Steer Your Career Decision
An internship is one of the most practical steps you can take in your career search. It offers you the opportunity to weigh what you like and don't like about a company or an industry, supplement your resume, make industry contacts, and develop professional skills. In short, it can help steer your career decision and give you an idea of what life on the job will be like.

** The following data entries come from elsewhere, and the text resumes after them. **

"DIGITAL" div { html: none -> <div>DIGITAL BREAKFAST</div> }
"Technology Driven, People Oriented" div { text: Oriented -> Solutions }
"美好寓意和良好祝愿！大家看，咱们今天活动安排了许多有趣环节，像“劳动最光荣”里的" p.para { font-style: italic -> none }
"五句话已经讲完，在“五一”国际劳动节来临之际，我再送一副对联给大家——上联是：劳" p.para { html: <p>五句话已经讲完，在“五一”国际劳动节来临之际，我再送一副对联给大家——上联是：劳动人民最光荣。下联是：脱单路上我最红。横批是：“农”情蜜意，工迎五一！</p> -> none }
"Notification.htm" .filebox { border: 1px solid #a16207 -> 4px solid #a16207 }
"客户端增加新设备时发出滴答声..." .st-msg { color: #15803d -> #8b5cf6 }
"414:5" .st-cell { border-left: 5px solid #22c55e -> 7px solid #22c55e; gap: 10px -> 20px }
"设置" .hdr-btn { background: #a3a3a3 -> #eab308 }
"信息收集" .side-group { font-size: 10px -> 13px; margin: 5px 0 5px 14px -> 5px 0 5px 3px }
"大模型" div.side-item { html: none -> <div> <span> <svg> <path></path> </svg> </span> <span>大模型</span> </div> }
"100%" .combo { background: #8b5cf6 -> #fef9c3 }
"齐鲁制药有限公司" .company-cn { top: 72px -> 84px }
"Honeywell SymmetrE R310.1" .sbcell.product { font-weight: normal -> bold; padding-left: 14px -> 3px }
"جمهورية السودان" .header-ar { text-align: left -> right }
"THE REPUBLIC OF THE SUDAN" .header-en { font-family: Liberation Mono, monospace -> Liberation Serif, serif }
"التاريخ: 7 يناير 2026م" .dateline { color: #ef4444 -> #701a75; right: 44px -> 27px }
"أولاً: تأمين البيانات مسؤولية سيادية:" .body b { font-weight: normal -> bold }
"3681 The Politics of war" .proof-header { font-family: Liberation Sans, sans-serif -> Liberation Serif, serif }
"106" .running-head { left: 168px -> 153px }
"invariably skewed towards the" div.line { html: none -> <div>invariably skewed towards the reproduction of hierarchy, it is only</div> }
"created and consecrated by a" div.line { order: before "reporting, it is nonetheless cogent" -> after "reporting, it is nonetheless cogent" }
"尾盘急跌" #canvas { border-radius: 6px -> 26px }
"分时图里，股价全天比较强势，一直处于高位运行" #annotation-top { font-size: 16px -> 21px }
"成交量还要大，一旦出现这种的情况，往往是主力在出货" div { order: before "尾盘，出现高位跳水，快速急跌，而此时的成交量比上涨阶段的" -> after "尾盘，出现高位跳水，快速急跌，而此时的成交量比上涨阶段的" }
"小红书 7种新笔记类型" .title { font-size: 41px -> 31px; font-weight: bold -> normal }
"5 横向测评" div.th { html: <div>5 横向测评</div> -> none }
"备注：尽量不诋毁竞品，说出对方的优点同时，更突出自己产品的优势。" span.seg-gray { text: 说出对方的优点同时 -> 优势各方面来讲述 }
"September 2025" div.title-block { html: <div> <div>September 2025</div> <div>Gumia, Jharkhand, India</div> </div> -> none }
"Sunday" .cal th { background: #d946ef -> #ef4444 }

Following are some tips to help you get the most from you internship experience:

  • Approach your internship as you would a real job, beginning with the application process: submit a polished resume, prepare for your interview, and dress appropriately. You may feel like a student, but you are expected to act like a professional.
  • Once you're on the job, keep your eyes and ears open. You will learn the most about the company and the industry simply by paying attention and being inquisitive.
  • Don't be surprised if you are asked to do some filing or faxing; after all, you are the ultimate underling. No matter what your duties, work diligently and maintain a positive attitude. Remember that part of the learning experience is absorbing what's going on around you.
  • Assess the skills you will need to land a first job in this field, and make professional contacts that can help you find that job.
  • Many employers use internships to screen potential employees. If there is an available position at your level, and if your supervisor feels a good fit, she is likely to hire you over someone who isn't familiar with the company or vice versa.
  • If the only thing you learn from your internship is that you don't like the field you have chosen, that's valuable information too. Be critical of what you dislike, and apply that knowledge to your job search.
  • Once the internship is over, pump it for all it's worth. Evaluate what you learned from working in a professional environment and add it to your resume. Even if you spent time filing, don't underestimate the skills that are required to be a useful member of any professional team, such as effective verbal communications, business writing, computer knowledge, and learning and interpersonal skills.

Consult your campus career center for more information on finding an internship, and inquire whether your school rewards academic credit for an internship. If you have a company in mind already, call the Human Resources department to get the details of its internship program.